Глаза Брагина заискрились хитрецой, он никак не подтвердил согласие с моим вопросом, предлагая мне самому ответить на него утвердительно.
— Собственно, дело даже не в Серпишине, — раздумчиво начал я. — Возможно, он никогда не станет действующим лицом в нашей совместной работе. Серпишин — разновидность, особый тип человека. О нем следует говорить не конкретно, а обобщенно.
Ему лет сорок пять, не более того. У него спортивная походка, легкий, подпрыгивающий шаг. Волосы густые, седины почти нет. У блондинов седина менее заметна. Одежду он не покупает. У него два портных. Один шьет брюки. «Лучший брючник города», — говорит он. Галстуки — его слабость. Если вы хотите сделать ему приятное, обратите внимание на его галстук и запонки.
Он смешлив, ироничен. Любую новость излагает неторопливо, дает понять, что знает гораздо больше, однако всего сказать не может. Именно не может. Не хочет — слишком обыкновенно: упрямство, каприз. Этим никого не удивишь. А вот не может. Вроде бы рад: но, сами понимаете, физика, век сверхскоростей, короче — служба.
Он балуется французским. Нет, нет, не говорит, не читает. Знает тридцать фраз, не более. Вставляет их в разговор по мере надобности. Получается изысканно.
В науке временные критерии смещены. Год жизни — это и очень много, и очень мало. Впрочем, к его возрасту наука прямого отношения не имеет… Звучит парадоксально и даже неправдоподобно. Он заместитель директора института, заместитель по науке. Против его фамилии стоит скромное — кандидат технических наук. Степень он получил в возрасте тридцати двух, без защиты. Работал на кораблестроительном заводе. Гнали очередной, сверхсрочный заказ. Тогда было такое веяние — присваивать ученые степени практикам. Он нашел применение устаревшим холодильным установкам. Его заметили.
Нельзя сказать, чтобы после этого события он обнаружил в себе призвание к научному поиску, отнюдь. Кандидатская степень действовала как своеобразный ускоритель. В свои сорок три года он поднялся на ту ступень служебной лестницы, с которой всякий вид на жизнь уже является видом сверху.
На этом описательный ряд можно закончить. Все сказанное о нашем герое — суть прошлое.
Месяц назад директора института освободили от работы. Весы потеряли равновесие.

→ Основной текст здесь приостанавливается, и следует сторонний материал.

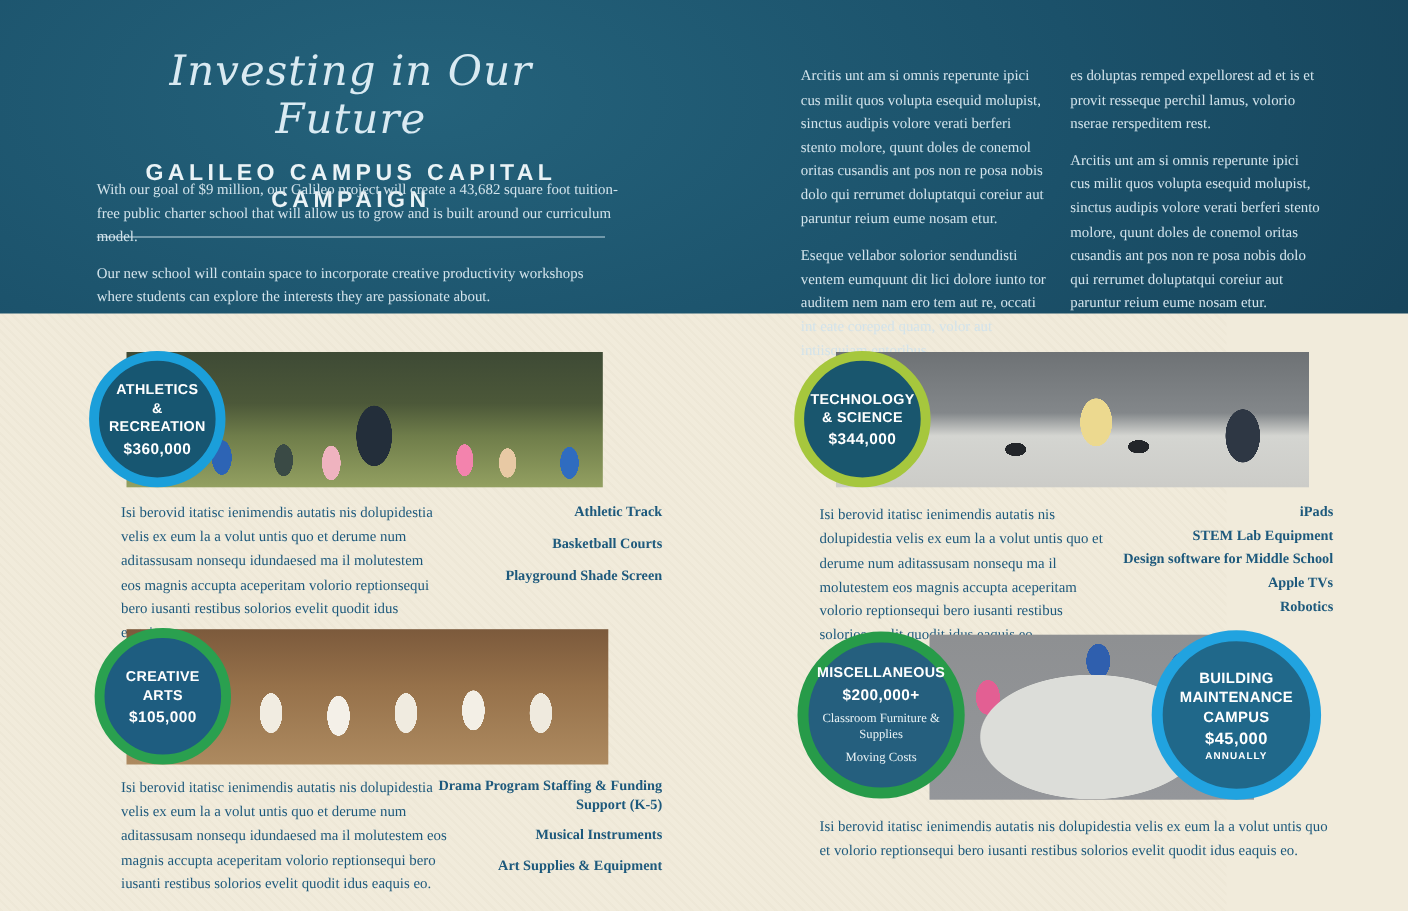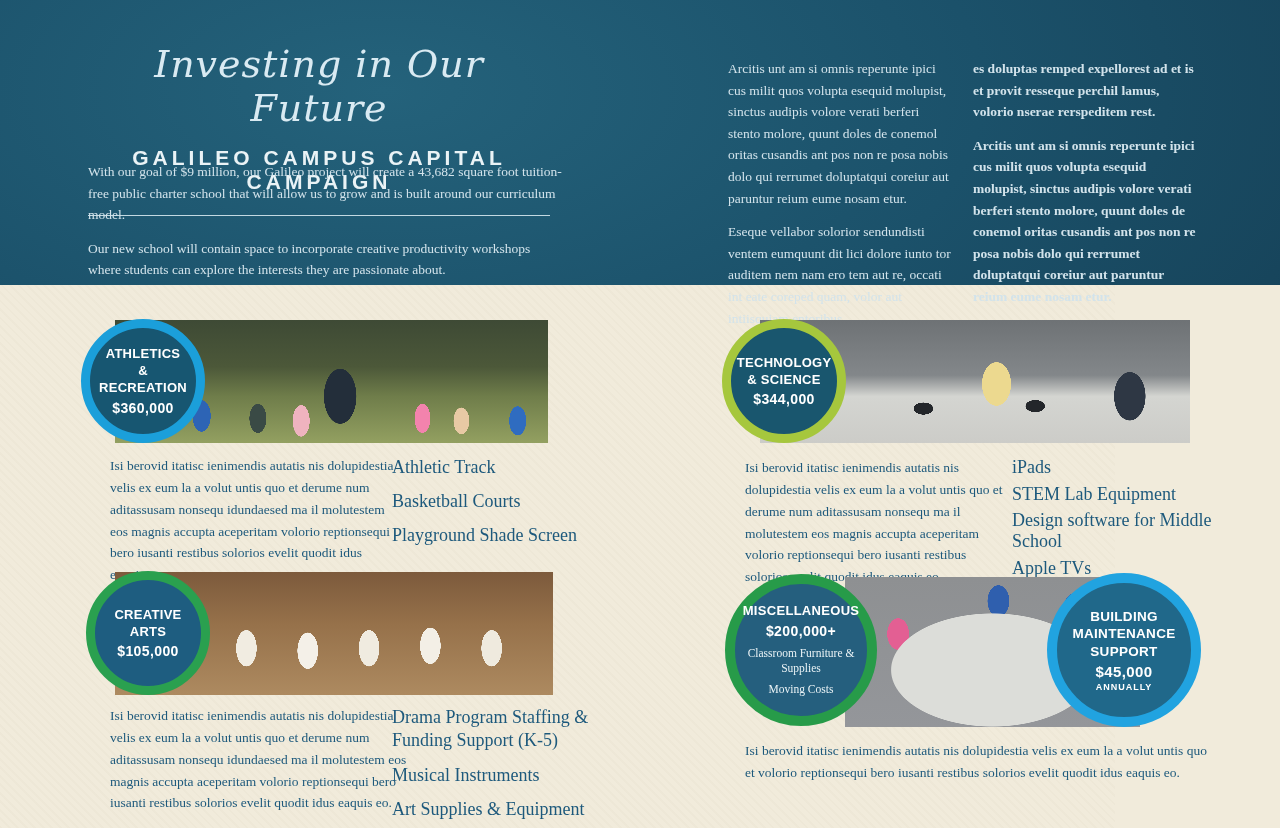--- a/index.html
+++ b/index.html
@@ -41,7 +41,7 @@
   }
   .hcol { position:absolute; top:58px; }
   .hcol.c1 { left:728px; width:224px; }
-  .hcol.c2 { left:973px; width:228px;font-weight:bold; }
+  .hcol.c2 { left:973px; width:228px; }
 
   
   .photo { position:absolute; overflow:hidden; }

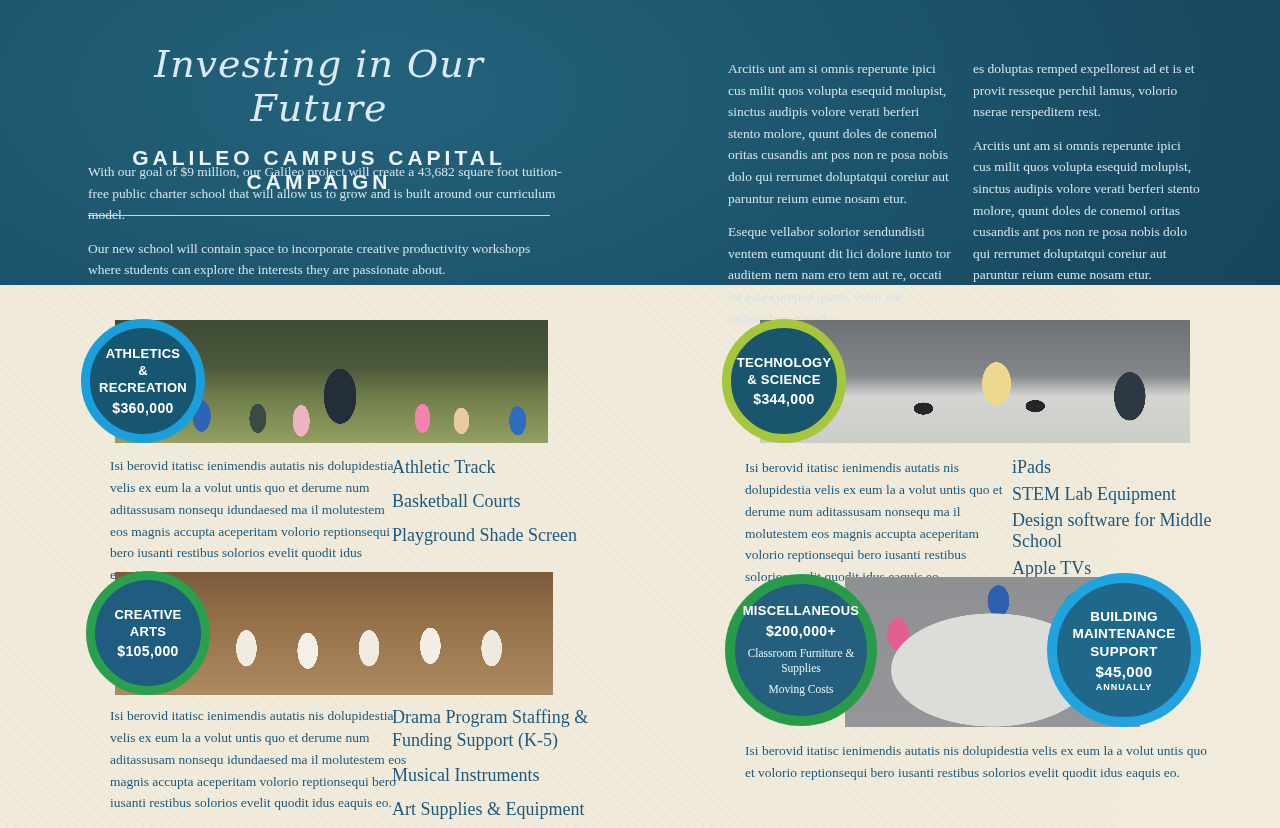--- a/index.html
+++ b/index.html
@@ -117,7 +117,7 @@
   .body-creative  { left:110px; top:705px; width:302px; }
   .body-bottom    { left:745px; top:740px; width:466px; }
 
-  .item-list { position:absolute; text-align:left; color:#1d597c; font-size:18px; }
+  .item-list { position:absolute; text-align:right; color:#1d597c; font-size:13px;font-weight:bold; }
   .list-athletics { left:392px; top:457px; width:210px; }
   .list-athletics li { margin-bottom:13px; }
   .list-tech { left:1012px; top:457px; width:200px; }

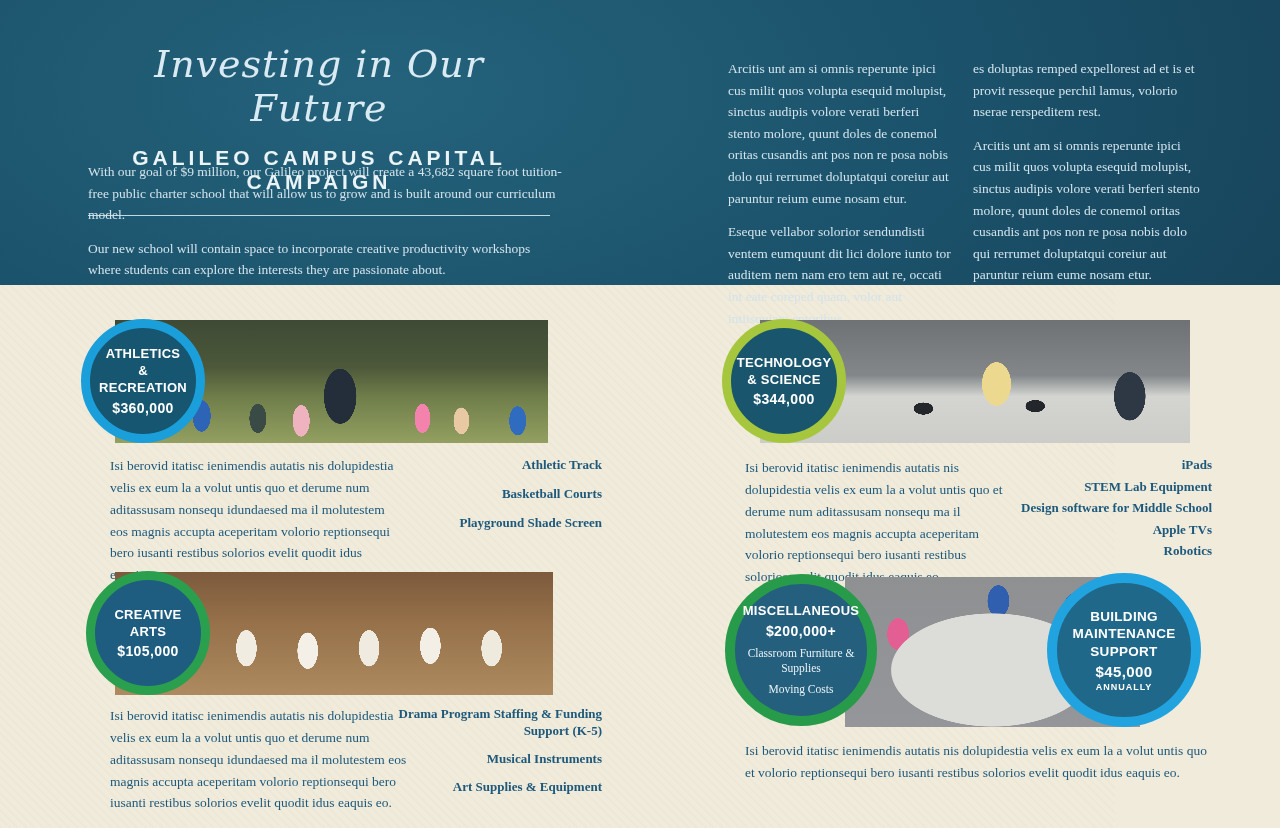--- a/index.html
+++ b/index.html
@@ -203,7 +203,7 @@
     <div class="c-sub">Moving Costs</div>
   </div>
   <div class="circle circle-building">
-    <div class="c-title">BUILDING MAINTENANCE SUPPORT</div>
+    <div class="c-title">BUILDING MAINTENANCE CAMPUS</div>
     <div class="c-amount">$45,000</div>
     <div class="c-note">ANNUALLY</div>
   </div>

Я встретил его в министерстве. Признаки внешнего лоска еще сохранились в его фигуре, однако надлом был заметен. Он заглядывал мне в глаза, как если бы желал понять, с какого момента ему надлежит начать рассказ, чтобы сострадание было более весомым и оправданным.
— Они лишились памяти. — Он кивал на плохо прикрытую дверь. — Я прихожу сюда через день. Знаешь, что они мне отвечают? «Пока нет ничего подходящего».

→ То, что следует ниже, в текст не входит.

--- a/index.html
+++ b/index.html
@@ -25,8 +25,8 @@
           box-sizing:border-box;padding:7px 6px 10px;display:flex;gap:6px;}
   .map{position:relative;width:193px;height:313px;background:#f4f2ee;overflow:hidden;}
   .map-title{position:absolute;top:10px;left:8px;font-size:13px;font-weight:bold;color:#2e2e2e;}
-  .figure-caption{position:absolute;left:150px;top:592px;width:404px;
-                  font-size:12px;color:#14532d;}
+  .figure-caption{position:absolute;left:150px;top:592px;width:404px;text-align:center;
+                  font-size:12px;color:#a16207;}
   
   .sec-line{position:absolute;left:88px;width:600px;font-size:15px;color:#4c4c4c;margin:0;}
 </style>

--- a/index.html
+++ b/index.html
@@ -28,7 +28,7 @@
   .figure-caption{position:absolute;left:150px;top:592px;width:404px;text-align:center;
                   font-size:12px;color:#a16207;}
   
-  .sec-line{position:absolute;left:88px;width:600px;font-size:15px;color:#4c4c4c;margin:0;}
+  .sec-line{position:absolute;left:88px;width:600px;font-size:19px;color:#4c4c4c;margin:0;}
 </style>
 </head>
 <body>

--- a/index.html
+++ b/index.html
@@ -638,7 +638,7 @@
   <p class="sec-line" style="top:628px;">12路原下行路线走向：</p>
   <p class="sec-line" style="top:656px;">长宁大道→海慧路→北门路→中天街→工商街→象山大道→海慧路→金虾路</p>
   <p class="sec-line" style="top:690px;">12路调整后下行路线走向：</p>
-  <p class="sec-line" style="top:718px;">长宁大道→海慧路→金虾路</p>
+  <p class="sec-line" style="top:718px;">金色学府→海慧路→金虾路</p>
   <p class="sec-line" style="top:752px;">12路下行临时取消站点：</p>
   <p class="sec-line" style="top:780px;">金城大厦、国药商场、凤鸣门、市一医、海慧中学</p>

— Ты ищешь работу? — спросил я.
Он засмеялся каким-то мелким, нервным смехом.
— Сам не верю. Думаешь, мне было легко увольнять этих ребят, резать ассигнования на их работы, закрывать темы?

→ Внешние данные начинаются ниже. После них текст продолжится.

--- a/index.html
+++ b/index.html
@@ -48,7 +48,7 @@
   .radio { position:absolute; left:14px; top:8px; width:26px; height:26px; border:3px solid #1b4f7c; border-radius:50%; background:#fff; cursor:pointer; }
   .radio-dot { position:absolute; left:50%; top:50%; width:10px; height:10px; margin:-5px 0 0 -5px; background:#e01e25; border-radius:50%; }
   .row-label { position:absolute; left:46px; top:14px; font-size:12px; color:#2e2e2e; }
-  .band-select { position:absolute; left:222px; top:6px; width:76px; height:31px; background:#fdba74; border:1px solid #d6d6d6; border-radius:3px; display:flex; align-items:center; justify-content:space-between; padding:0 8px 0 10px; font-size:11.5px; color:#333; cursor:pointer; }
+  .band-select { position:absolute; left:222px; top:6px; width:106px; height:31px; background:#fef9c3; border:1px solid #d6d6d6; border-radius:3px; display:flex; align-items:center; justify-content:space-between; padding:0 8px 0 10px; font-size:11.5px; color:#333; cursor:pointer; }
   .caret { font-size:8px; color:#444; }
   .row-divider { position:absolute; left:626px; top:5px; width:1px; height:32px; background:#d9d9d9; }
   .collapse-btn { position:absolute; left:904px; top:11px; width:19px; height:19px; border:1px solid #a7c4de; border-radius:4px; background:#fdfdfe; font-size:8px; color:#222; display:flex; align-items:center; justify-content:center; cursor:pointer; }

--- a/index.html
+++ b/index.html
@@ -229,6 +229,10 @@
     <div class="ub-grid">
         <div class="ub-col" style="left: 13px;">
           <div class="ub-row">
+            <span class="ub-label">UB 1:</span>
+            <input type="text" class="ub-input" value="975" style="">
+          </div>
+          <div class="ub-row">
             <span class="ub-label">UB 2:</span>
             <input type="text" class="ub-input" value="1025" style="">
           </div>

— Но ты же увольнял, резал?
— Резал! — Он удрученно вздыхает. — Приказы не обсуждают, их выполняют. Ну хорошо. Я должностное лицо. Я виноват, а они? Большой ученый совет. «Чудище обло, озорно, огромно, стозевно и лаяй». Он хмыкнул. Тридцать пять душ. Личности! Их молчание преступнее моего в тысячу раз. Один молчит, потому что он-де свое отвоевал, с него хватит. Другой приглашен в институт заниматься наукой: «Увольте, склоки не моя стихия». Они не выбирают выражений. Уволили сотрудника — склока, закрыли тему — тоже склока. К науке это отношения не имеет. Впрочем, речь не о них. Ты хочешь знать, почему молчал я? Ну, во-первых, он — директор. Понимаешь, ди-рек-тор! Сначала я верил. Как верили все. На такое дело абы кого не поставят. Во-вторых, я обязан ему многим. Он меня на эту должность вытащил. Недовольство, ропот… А где их нет? Всем не угодишь. А он — ас, раз говорит, значит, знает. И себя приучаешь думать, как он. Живешь и не замечаешь. Тебя уже давно нет, а есть еще один, он в измененных габаритах.
— Так и не прозрел!
— Как у тебя просто: прозрел, не прозрел. Он директор. Я… его человек. Ты знаешь, что такое быть его человеком?
— Это кое-что объясняет, но не оправдывает.
Он взъерошил волосы, закурил, выпустил несколько колец дыма и все смотрел, как они кругами поднимаются к потолку.
— Значит, ты не знаешь, что такое быть его человеком. С ним можно было говорить только в упор. Полунамеки, полуразговоры не могли ничего решить. Я столько раз говорил «да», что «нет» в моих устах было равносильно предательству. Он на меня рассчитывал.